Untuk menanggulangi dan memutus rantai penularan, Dinas Kesehatan Kota Palembang melakukan upaya komprehensif yang meliputi Edukasi Massif berupa sosialisasi dan penyuluhan tentang pencegahan HIV/AIDS serta bahaya perilaku berisiko seperti seks bebas, yang ditargetkan kepada lingkungan sekolah (SMP/SMA), pesantren, hingga lingkungan kerja.

Selain itu, dilakukan juga notifikasi pasangan dengan mendorong pasien positif untuk secara sukarela membuka diri dan mengajak pasangan seksualnya untuk menjalani pemeriksaan.

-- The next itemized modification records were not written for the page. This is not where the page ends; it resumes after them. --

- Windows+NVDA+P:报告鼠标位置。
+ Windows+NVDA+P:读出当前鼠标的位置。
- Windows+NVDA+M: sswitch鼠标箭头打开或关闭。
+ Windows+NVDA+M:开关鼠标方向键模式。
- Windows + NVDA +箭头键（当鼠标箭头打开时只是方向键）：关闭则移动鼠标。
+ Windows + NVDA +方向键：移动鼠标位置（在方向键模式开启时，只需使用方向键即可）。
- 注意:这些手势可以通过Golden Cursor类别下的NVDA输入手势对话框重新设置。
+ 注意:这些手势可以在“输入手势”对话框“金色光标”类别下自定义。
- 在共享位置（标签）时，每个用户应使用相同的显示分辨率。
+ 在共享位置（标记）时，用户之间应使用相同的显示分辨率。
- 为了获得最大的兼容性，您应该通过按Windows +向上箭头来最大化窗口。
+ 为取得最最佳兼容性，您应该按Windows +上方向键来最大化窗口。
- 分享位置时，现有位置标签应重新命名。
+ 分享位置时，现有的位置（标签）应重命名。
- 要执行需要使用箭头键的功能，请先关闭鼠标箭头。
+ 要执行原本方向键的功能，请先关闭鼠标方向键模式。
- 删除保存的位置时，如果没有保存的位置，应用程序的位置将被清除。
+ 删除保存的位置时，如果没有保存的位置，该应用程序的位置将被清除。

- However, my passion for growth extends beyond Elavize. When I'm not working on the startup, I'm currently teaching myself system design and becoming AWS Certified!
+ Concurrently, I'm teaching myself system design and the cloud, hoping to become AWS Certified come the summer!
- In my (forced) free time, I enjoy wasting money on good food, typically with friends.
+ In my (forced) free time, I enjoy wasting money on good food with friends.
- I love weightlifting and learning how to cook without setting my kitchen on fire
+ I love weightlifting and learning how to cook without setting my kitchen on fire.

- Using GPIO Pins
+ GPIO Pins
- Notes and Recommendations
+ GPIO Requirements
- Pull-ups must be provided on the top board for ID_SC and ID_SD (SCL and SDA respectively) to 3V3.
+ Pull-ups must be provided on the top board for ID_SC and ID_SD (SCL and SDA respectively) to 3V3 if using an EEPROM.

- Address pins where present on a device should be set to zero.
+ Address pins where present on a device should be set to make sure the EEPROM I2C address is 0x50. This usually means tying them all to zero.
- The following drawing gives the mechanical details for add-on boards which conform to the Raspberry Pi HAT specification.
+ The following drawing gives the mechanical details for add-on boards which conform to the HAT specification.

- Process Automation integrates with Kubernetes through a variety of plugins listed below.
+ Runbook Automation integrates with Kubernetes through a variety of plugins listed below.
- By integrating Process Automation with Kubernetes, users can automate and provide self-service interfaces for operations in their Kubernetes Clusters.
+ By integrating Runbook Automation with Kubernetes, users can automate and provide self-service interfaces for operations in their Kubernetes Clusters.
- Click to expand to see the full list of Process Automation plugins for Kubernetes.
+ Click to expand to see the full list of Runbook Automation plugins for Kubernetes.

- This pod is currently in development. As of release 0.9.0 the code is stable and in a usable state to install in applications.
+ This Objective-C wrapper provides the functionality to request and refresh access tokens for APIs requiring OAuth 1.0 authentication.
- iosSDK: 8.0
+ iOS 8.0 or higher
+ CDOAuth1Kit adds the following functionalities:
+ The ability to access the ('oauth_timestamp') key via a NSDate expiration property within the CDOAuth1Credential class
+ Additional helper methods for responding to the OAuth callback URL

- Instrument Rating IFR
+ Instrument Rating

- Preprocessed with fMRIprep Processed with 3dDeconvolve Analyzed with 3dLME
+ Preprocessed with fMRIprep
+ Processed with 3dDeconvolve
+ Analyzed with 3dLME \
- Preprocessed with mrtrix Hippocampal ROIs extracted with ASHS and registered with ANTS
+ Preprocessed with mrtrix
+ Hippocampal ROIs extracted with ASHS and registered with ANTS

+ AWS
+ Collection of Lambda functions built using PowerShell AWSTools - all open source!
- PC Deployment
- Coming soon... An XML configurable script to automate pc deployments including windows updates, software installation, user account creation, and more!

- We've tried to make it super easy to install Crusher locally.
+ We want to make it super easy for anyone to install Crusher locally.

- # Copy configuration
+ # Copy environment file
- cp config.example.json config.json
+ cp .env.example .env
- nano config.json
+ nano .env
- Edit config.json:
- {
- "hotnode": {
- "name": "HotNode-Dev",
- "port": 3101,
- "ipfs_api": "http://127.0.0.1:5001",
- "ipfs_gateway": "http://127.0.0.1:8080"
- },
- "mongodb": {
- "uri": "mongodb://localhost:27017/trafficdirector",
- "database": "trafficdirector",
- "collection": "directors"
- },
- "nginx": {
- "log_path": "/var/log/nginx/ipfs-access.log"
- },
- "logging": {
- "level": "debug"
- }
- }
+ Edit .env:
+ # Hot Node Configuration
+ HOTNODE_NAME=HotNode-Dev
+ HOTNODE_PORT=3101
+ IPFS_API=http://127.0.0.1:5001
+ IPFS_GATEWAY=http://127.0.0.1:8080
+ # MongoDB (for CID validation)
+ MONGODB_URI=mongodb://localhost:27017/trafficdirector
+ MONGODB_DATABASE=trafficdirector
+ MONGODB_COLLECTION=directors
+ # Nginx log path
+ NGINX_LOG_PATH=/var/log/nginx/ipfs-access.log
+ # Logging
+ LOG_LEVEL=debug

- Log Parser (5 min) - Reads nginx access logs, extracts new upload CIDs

Upaya ini diperkuat melalui Kolaborasi dengan LSM (Lembaga Swadaya Masyarakat) dan NGO (Non-Governmental Organization) seperti Yayasan Tamahani dan Jaringan Indonesia Positif, yang berperan penting dalam memberikan pendampingan intensif kepada pasien agar tetap patuh terhadap jadwal pengobatan dan konseling.

Idrus menggarisbawahi pentingnya kepatuhan pasien dalam mengonsumsi obat antiretroviral (ARV) seumur hidup.

“Di antara 1.400 yang dites viral load, ada sekitar 1.300-an yang sudah tersupresi, di mana kadar virus sangat rendah/tidak terdeteksi. Jadi sudah risiko penularannya kecil,” tambahnya.

Data menunjukkan bahwa kelompok usia yang paling rentan terhadap penularan HIV/AIDS adalah usia produktif, yakni antara 24 hingga 49 tahun.

Secara kumulatif, data sejak tahun 2004 hingga saat ini mencatat total 722 pasien HIV/AIDS telah meninggal dunia. Dinkes mengimbau masyarakat untuk mendukung ODHA (Orang Dengan HIV/AIDS) agar tetap produktif dan tidak terasingkan, serta menjauhi semua perilaku yang berisiko menularkan HIV/AIDS.